A denúncia foi feita pela presidente da Associação FamiliarMente, Joaquina Castelão, que revela conhecer vários casos nesta situação.

Apesar de o Governo ter autorizado a comparticipação total e a respetiva dispensa gratuita de antipsicóticos no Serviço Nacional de Saúde (SNS) a pessoas diagnosticadas com doença mental grave, muitos centros hospitalares ainda não o fazem, alerta o Expresso.

A propósito do Orçamento de Estado para 2021, a comparticipação total deste tipo de fármacos foi uma medida assumida pelo Governo, sendo que, em junho, foi divulgado um despacho que dava 60 dias aos hospitais para adaptarem os seus “sistemas informáticos de prescrição e dispensa” neste sentido.

No entanto, “a lei não está a ser cumprida, o que penaliza muito estas pessoas”, denunciou a presidente da associação FamiliarMente, Joaquina Castelão. No mesmo âmbito, a coordenadora de saúde mental da Administração Regional de Saúde de Lisboa e Vale do Tejo (ARSLVT) e coordenadora do serviço de psiquiatria do Hospital Fernando Fonseca, na Amadora, Teresa Maia, confirmou que nesta região ainda nenhum hospital o faz.

Segundo confirmou, no seu hospital, a medida abrangerá um total de 419 doentes. “É um processo exigente do ponto de vista logístico”, uma vez que é necessário “identificar a medicação e garantir condições de armazenamento”. “Os serviços informáticos têm de criar acessos para a prescrição, mas os hospitais têm serviços e programas informáticos diferentes, o que atrasou a implementação. Uns avançaram, outros não”, acrescentou a diretora do serviço de psiquiatria da Unidade Local de Saúde do Baixo Alentejo, Ana Matos Pires.

Também no Centro Hospitalar Psiquiátrico de Lisboa, a situação encontra-se indefinida. “A direção do hospital informou que a medida vai acarretar um esforço financeiro muito grande”, confirmou a psiquiatra do hospital, adiantando que foi pedido um reforço orçamental à tutela.

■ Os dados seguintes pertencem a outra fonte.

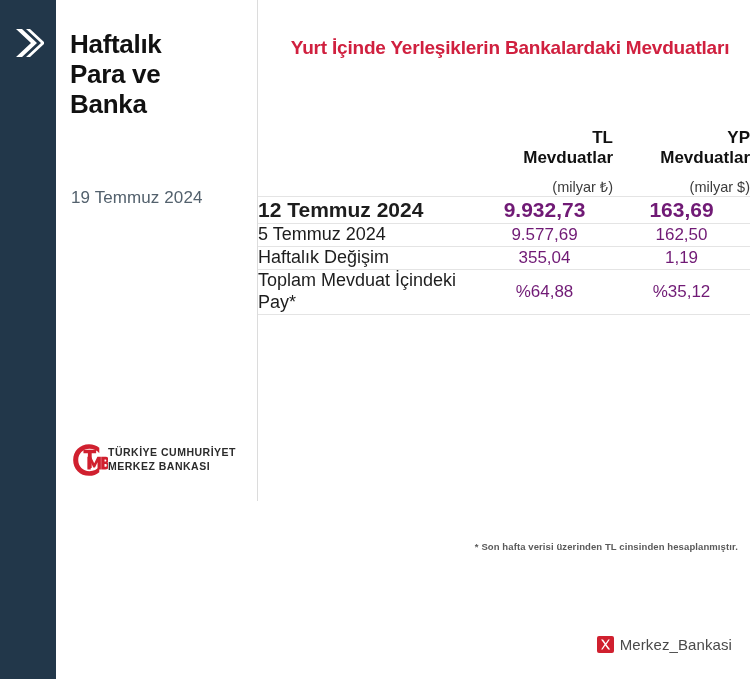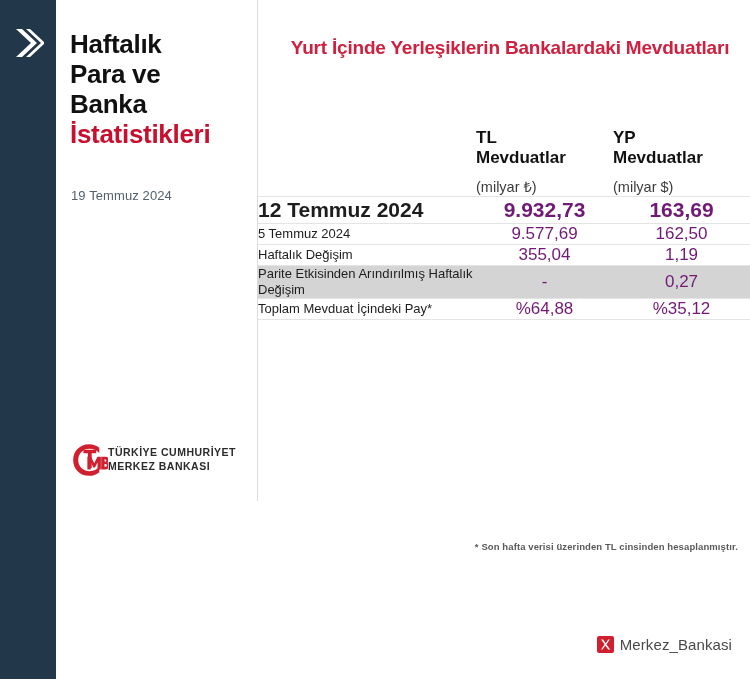--- a/index.html
+++ b/index.html
@@ -234,7 +234,6 @@
       <span class="plain">Haftalık</span>
       <span class="plain">Para ve</span>
       <span class="plain">Banka</span>
-      <span class="accent">İstatistikleri</span>
     </div>
 
     <div class="issue-date">19 Temmuz 2024</div>

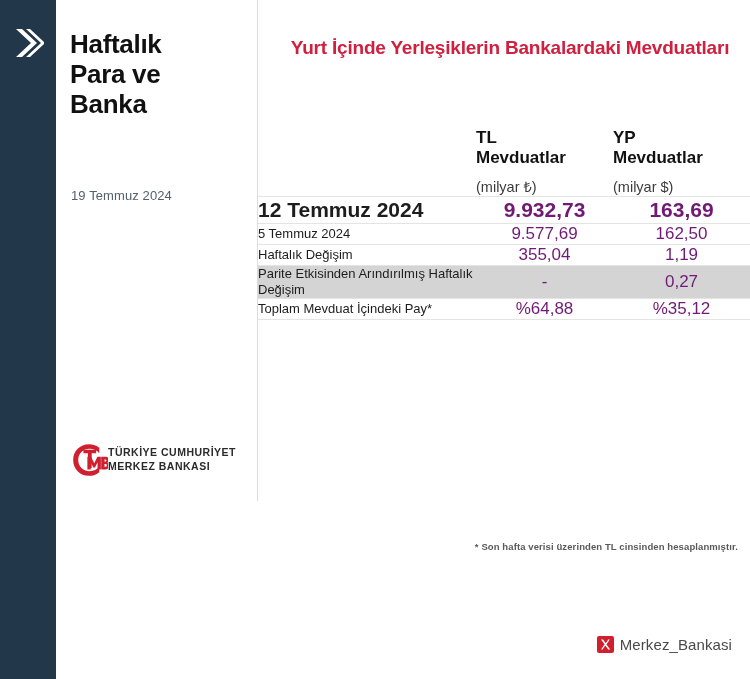--- a/index.html
+++ b/index.html
@@ -139,7 +139,7 @@
 
   .hdr-label { }
   .hdr-val {
-    text-align: left;
+    text-align: right;
     padding: 2px 4px 10px 4px;
     font-size: 17px;
     font-weight: bold;

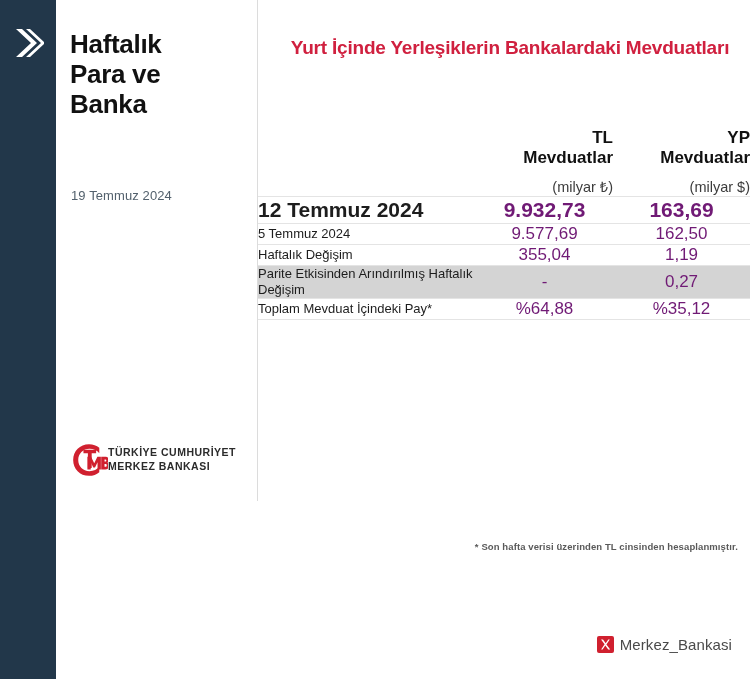--- a/index.html
+++ b/index.html
@@ -71,7 +71,7 @@
     position: absolute;
     top: 188px;
     left: 15px;
-    font-size: 13px;
+    font-size: 17px;
     color: #53616d;
     letter-spacing: 0.1px;
   }

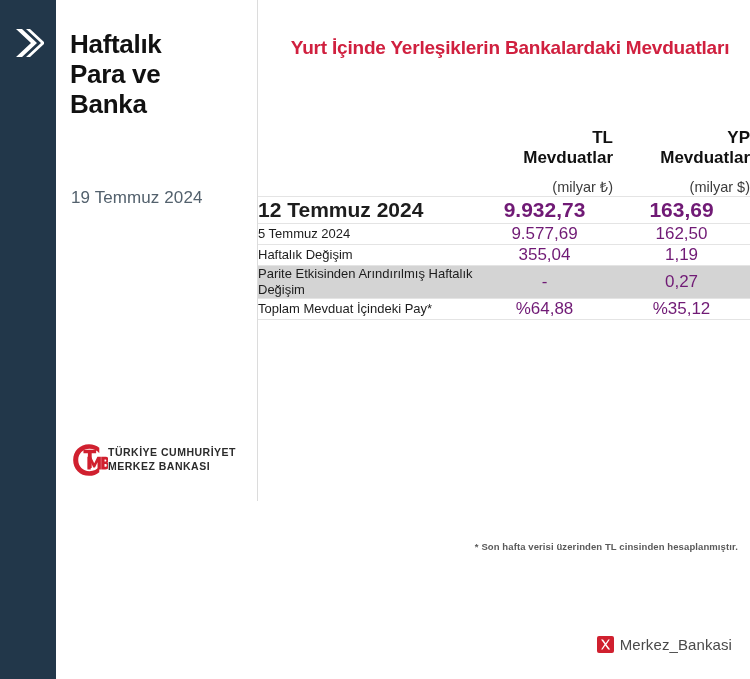--- a/index.html
+++ b/index.html
@@ -155,7 +155,7 @@
   }
 
   .row-label {
-    font-size: 13px;
+    font-size: 18px;
     color: #1d1d1d;
     padding: 10px 8px 10px 10px;
     line-height: 1.22;

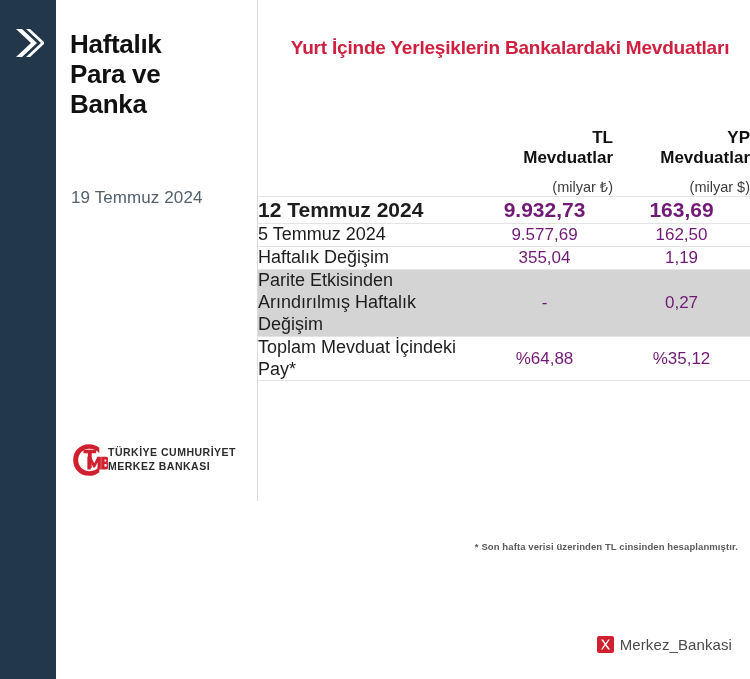--- a/index.html
+++ b/index.html
@@ -304,11 +304,6 @@
           <td class="row-val">355,04</td>
           <td class="row-val">1,19</td>
         </tr>
-        <tr class="row-line row-shaded">
-          <td class="row-label">Parite Etkisinden Arındırılmış Haftalık Değişim</td>
-          <td class="row-val">-</td>
-          <td class="row-val">0,27</td>
-        </tr>
         <tr class="row-line row-last">
           <td class="row-label">Toplam Mevduat İçindeki Pay*</td>
           <td class="row-val">%64,88</td>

Uma vez que a situação em diferentes centros hospitalares ainda não está resolvida, “os médicos receitam fármacos mais antigos, cedidos aos doentes pelo hospital, que às vezes nem tem de os pagar, uma vez que são praticamente oferecidos pelos laboratórios”. No entanto, estes são medicamentos que apresentam “mais efeitos secundários”.